Sa complexité d’abord
Selon le dossier présenté par l’Honorable Théophile Mbemba, ancien ministre de l’Intérieur et mieux aux faits de la territoriale, ce n’est pas la première fois que la controverse surgit entre les deux pays et au même endroit. La frontière en soi ne pose pas de problème, car elle est rectiligne ; mais certaines bornes n’existent plus et les populations n’ont aucun mal à traverser et à s’installer partout. L’Angola a été longtemps en proie à une des guerres civiles les plus sanglantes de l’histoire de l’Afrique centrale.
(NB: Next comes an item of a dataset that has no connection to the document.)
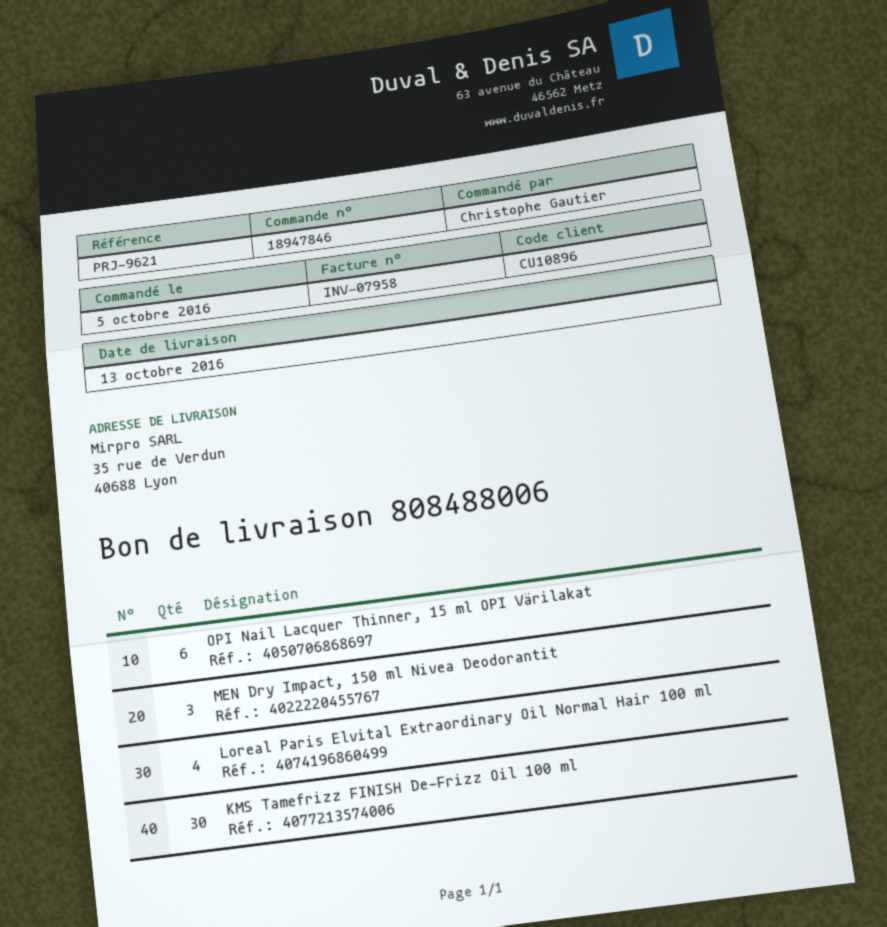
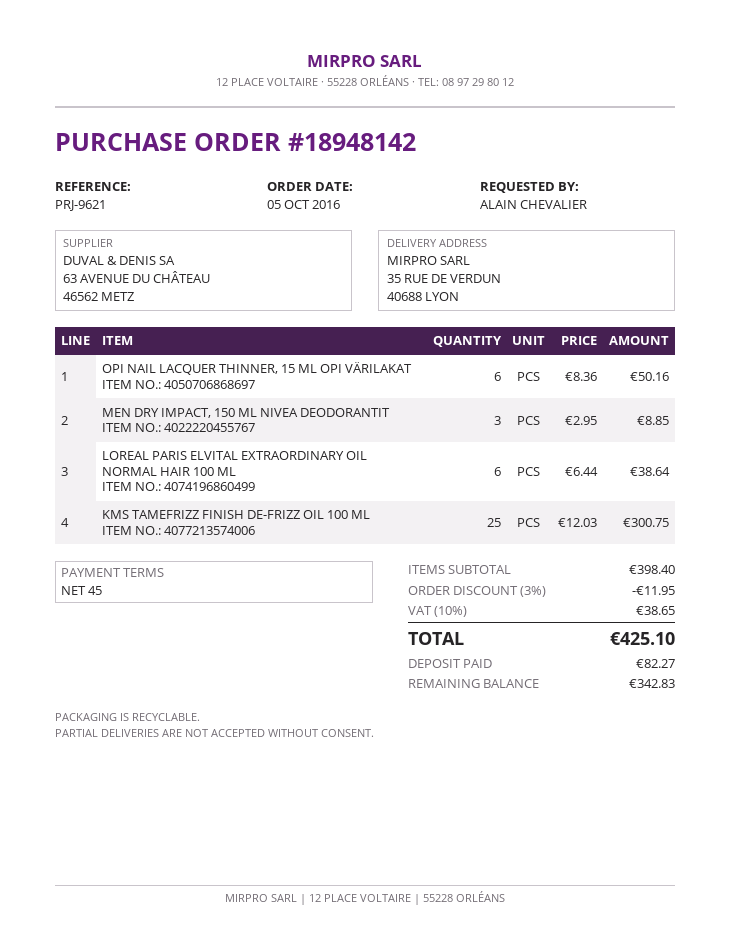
order number: 18947846 -> 18948142
ordered by: Christophe Gautier -> ALAIN CHEVALIER
Loreal Paris Elvital Extraordinary Oil Normal Hair 100 ml: 4 -> 6
KMS Tamefrizz FINISH De-Frizz Oil 100 ml: 30 -> 25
A l’époque, une partie de la frontière avec la RDC avait été minée par les combattants de l’Unita ; les populations alentour repoussées de force à l’intérieur du territoire angolais. C’est à l’intérieur de ce no man’s land aujourd’hui démilitarisé, que se trouve le village angolais de Shaibanda à environ 600 mètres des terres angolaises. Ce village est occupé illégalement par des Congolais. Ils ont par cet acte, échappé à l’autorité fiscale de la RDC, mais quand les Angolais les abordent, ils se proclament Congolais ! Excédés, les Angolais ont débarqué en force et ont planté leur drapeau, leur faisant retraverser la frontière de force. C’est la goûte qui a fait déborder le vase commun. Sur la base de ces témoignages il est admis que tout homme de bonne foi peut, tout en admettant le caractère difficile du problème, déterminer de quel côté se trouve la vérité. En attendant de faire définitivement la lumière sur cette malheureuse affaire, il aurait été facile comme l’a souligné le Président de l’Assemblée Nationale, de ne pas la dramatiser outre mesure. Une politisation exagérée dirigée sur un seul objectif : la diabolisation
Cette affaire de Kahemba est la première vraie crise à laquelle le gouvernement Gizenga est confronté. En même temps qu’elle a donné à l’opinion une idée peu glorieuse de la coordination gouvernementale dans les situations de surchauffe, elle a aussi contribué à donner une leçon expérimentale à ce gouvernement, pour l’aider à affronter d’autres crises qui ne manqueront pas de se présenter à lui. Là où le bât blesse c’est l’exploitation honteuse qu’en a fait une certaine opposition née aux lendemains de la période électorale, et qui a un nouveau « père de la nation » en la personne de Jean Pierre Bemba Gombo. Cet homme qui n’a jamais digéré sa défaite à la présidentielle d’octobre dernier, a pris le pari de faire de la politique autrement... par la délation, la calomnie et la diffamation. Ses propos relatifs aux évènements de Kahemba, diffusés abondamment sur ses chaînes de télévision juste à la veille du débat de ce lundi au Parlement, ont servi de document de travail à la plupart des intervenants à la plénière, pour qui c’étaient des paroles d’évangile.
Ces Députés ne doivent pas oublier que s’ils ont flatté l’orgueil du nouveau chef de file autoproclamé de l’Opposition politique, adepte du culte de la personnalité, que de telles tirades peuvent jeter de l’huile sur le feu dans un pays qui se cherche encore.
La course effrénée au leadership par médias audiovisuels interposés, ne doit pas occulter les impératifs supérieurs de la nation, et les dossiers comme celui qui nous oppose en ce moment à l’Angola doivent être traités avec maîtrise dans les cadres de coopération qui existent.